Il prononça ces paroles avec raillerie, mais non sans une sorte de curiosité et sans désirer d’avoir une réponse ; car l’envie de connaître l’avenir a souvent de l’influence, même sur les esprits de ceux qui ne croient pas à de telles prédictions.

« La manière dont vous terminerez vos jours, milord, ne sera point un déshonneur, ni pour votre nom, ni pour votre famille. Trois fois j’ai vu un Highlander plonger son dirk dans votre sein ; c’est ainsi que vous périrez. — Je souhaite que vous m’en fassiez le portrait, dit lord Menteith ; car je lui éviterai la peine d’accomplir votre prophétie, si son plaid n’est pas à l’épreuve de l’épée ou d’une balle de pistolet. — Vos armes, dit Allan, vous serviraient peu ; mais je ne puis vous donner les renseignements que vous me demandez. Le visage de la vision n’était pas tourné vers moi. — Eh bien soit ! dit lord Menteith, et laissons cela dans l’incertitude où votre présage l’a placé. Je n’en dînerai pas moins gaiement aujourd’hui au milieu de plaids, de dirks et de kilts. — Cela peut être, dit Allan, et peut-être aussi faites-vous bien de jouir de ces moments qui pour moi sont empoisonnés par la connaissance que j’ai des malheurs futurs. Mais je vous le répète, » continua-t-il en touchant la poignée du dirk qu’il portait, rappelez-vous que cette arme vous donnera la mort. — En attendant, dit lord Menteith, Allan, vous avez fait disparaître les couleurs d’Annette Lyle.
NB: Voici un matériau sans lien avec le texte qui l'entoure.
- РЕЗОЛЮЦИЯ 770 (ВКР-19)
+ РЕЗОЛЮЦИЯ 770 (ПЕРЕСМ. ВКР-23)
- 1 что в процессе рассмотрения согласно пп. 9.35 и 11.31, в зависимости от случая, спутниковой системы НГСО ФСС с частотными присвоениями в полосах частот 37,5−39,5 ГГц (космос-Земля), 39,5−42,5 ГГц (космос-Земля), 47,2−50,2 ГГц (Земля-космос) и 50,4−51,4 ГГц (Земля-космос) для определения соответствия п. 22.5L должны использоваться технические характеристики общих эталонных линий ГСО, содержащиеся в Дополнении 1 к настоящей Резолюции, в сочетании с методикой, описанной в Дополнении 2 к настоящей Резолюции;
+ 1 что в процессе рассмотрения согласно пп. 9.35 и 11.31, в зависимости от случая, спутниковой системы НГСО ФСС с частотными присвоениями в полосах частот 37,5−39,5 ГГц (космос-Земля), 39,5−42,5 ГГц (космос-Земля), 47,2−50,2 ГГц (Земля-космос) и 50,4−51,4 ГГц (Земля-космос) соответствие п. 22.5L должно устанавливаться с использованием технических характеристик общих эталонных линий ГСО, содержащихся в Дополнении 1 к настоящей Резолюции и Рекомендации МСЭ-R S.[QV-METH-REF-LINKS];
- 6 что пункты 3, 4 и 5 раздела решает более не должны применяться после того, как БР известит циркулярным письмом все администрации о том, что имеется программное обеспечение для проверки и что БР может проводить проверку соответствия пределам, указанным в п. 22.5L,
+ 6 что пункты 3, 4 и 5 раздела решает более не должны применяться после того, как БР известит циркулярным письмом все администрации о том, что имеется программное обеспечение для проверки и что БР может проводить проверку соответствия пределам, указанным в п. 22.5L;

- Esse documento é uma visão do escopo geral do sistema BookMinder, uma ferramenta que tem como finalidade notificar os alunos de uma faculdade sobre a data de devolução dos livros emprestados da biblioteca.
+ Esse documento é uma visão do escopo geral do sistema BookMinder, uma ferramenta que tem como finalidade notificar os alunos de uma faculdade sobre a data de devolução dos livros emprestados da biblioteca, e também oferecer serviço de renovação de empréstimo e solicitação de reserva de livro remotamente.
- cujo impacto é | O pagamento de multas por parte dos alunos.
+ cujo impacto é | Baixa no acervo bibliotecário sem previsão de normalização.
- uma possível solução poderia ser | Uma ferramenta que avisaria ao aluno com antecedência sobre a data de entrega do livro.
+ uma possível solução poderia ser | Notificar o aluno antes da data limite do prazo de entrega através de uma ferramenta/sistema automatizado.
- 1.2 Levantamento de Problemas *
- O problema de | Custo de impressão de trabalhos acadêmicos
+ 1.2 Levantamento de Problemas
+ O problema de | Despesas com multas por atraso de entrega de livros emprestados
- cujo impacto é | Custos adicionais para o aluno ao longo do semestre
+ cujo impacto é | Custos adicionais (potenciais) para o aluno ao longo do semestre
Quittons cet entretien, mon ami, et allons voir ce que nous entendons tous deux également bien, les progrès de nos préparatifs militaires. »

Ils rejoignirent Angus Mac Aulay et ses hôtes anglais ; et dans la discussion qui s’engagea, Allan montra une clarté d’esprit, une force de jugement et une précision de pensée qui contrastaient singulièrement avec le jour mystérieux sous lequel son caractère a été vu jusqu’ici.




  1. Martin mass, le 11 novembre, fête de saint Martin. a. m.
  2. Personnage d’un drame shakspearien. a. m.
  3. Montagnes d’Écosse dont le texte indique une des cimes, appelée le Benyieglo. a. m.
  4. Ville d’Écosse, à quelques lieues de Stirling. a. m.
  5. Seer, voyant, devin. On sait que certains montagnards écossais se prétendaient doués de la seconde vue. a. m.